Work order: Throughout the material below, tally the lines containing "flex" and give the total with no accompanying text.

[The data Boundary: Start]

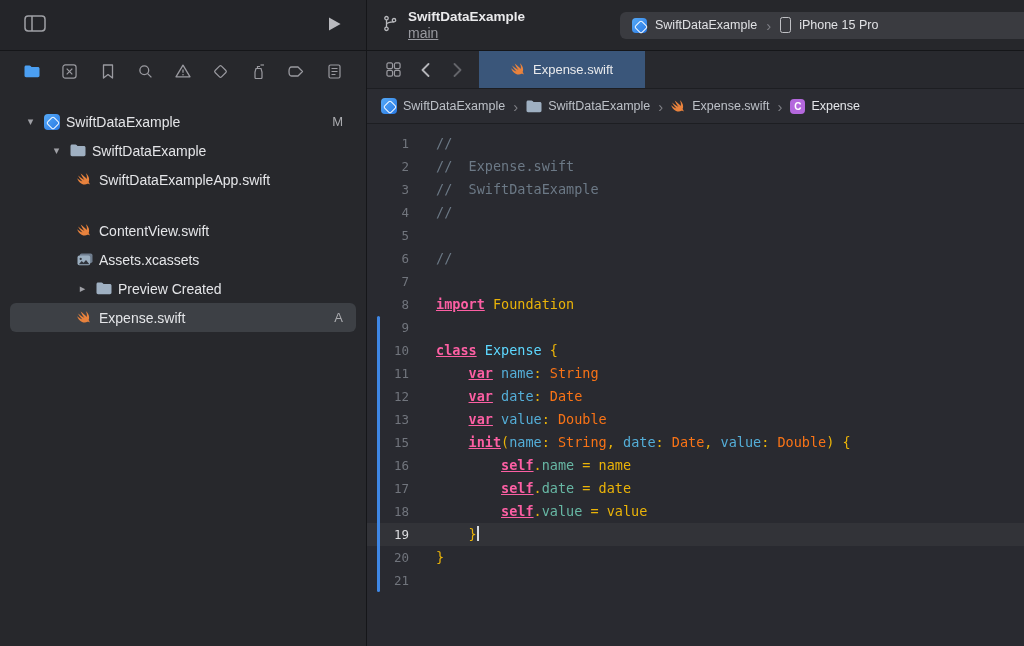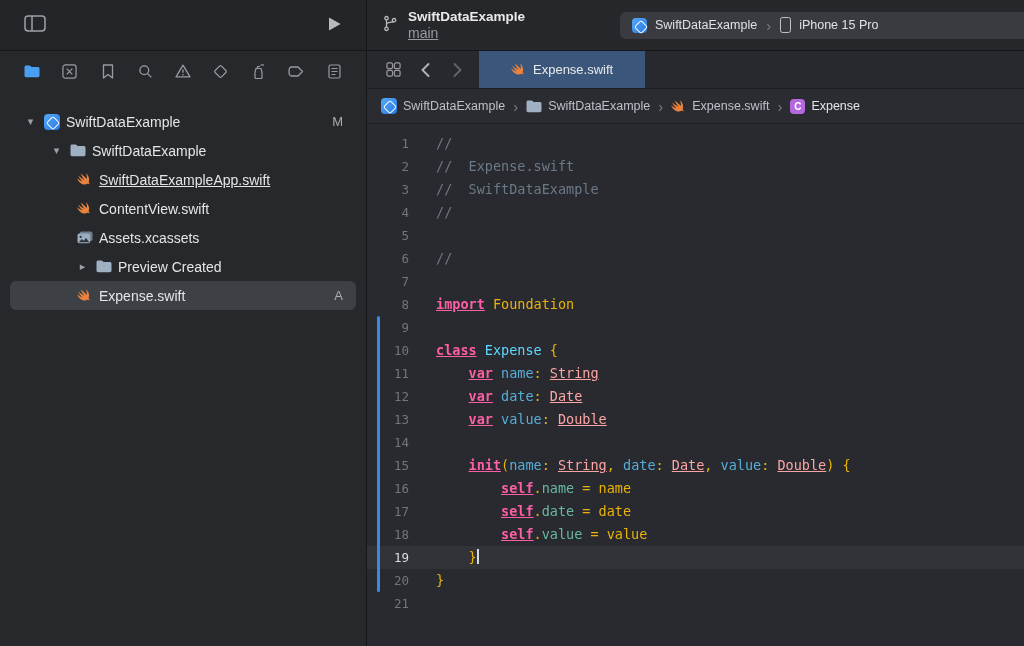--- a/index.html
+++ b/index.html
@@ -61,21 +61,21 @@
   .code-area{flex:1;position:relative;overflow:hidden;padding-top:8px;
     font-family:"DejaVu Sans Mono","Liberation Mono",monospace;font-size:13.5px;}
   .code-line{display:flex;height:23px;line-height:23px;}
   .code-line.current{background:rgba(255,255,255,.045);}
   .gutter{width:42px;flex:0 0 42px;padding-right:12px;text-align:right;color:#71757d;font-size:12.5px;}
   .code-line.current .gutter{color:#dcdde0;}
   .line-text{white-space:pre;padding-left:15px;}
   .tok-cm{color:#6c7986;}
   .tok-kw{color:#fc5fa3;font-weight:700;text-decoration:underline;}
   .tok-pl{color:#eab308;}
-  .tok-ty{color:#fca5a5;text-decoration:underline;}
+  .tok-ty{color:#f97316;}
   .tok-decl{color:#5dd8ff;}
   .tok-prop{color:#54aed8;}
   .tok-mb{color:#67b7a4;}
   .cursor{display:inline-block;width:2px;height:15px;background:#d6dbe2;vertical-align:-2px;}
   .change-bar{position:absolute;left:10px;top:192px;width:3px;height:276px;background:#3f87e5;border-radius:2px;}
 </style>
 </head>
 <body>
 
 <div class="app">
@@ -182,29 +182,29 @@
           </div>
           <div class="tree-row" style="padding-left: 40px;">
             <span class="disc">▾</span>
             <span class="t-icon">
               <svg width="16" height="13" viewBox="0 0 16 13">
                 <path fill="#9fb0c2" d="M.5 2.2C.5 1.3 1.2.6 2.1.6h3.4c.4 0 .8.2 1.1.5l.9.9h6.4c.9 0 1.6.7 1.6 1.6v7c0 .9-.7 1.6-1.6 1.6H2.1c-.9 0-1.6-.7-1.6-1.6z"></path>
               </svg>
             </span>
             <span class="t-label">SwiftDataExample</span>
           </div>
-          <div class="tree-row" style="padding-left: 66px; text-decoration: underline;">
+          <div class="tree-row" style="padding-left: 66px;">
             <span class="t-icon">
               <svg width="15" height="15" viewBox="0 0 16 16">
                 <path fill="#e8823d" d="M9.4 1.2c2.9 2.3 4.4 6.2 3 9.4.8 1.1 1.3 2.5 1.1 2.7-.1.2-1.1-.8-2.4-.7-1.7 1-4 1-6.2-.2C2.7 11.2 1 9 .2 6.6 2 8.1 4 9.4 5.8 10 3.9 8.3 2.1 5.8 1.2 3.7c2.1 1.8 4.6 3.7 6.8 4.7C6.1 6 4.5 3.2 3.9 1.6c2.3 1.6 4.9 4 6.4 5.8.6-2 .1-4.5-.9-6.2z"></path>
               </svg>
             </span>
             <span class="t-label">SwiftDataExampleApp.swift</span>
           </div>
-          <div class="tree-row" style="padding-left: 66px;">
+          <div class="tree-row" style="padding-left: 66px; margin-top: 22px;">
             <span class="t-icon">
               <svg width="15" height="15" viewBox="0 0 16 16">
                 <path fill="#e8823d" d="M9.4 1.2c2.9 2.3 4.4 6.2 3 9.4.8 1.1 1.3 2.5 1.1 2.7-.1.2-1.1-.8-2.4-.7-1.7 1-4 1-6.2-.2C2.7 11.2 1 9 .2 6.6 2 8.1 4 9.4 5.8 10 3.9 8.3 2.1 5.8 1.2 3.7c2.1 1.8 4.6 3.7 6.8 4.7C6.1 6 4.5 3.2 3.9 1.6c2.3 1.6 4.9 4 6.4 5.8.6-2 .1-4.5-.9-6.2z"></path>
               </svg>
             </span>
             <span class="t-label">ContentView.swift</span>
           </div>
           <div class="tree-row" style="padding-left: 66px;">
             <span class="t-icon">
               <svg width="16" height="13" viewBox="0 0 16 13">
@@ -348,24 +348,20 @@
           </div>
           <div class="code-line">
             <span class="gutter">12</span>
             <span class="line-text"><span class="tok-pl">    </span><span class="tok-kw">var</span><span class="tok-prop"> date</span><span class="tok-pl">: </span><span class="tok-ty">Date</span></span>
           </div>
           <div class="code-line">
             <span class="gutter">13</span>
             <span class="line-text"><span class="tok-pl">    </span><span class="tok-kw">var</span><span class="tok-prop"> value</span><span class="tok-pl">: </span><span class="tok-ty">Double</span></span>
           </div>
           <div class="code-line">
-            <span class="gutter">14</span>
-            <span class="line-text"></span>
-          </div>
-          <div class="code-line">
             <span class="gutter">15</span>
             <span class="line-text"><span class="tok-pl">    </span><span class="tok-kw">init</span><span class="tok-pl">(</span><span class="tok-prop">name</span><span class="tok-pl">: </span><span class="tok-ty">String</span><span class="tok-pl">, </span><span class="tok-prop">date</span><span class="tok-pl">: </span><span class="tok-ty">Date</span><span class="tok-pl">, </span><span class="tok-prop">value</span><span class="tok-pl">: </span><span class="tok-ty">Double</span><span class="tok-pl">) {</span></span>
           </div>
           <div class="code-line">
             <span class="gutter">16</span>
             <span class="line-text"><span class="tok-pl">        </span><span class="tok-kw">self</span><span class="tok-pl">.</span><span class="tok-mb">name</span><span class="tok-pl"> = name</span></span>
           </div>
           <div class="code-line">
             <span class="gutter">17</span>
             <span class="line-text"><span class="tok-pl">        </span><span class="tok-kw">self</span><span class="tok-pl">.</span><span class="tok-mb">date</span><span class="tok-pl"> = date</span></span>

[The data Boundary: End]

Output below: 3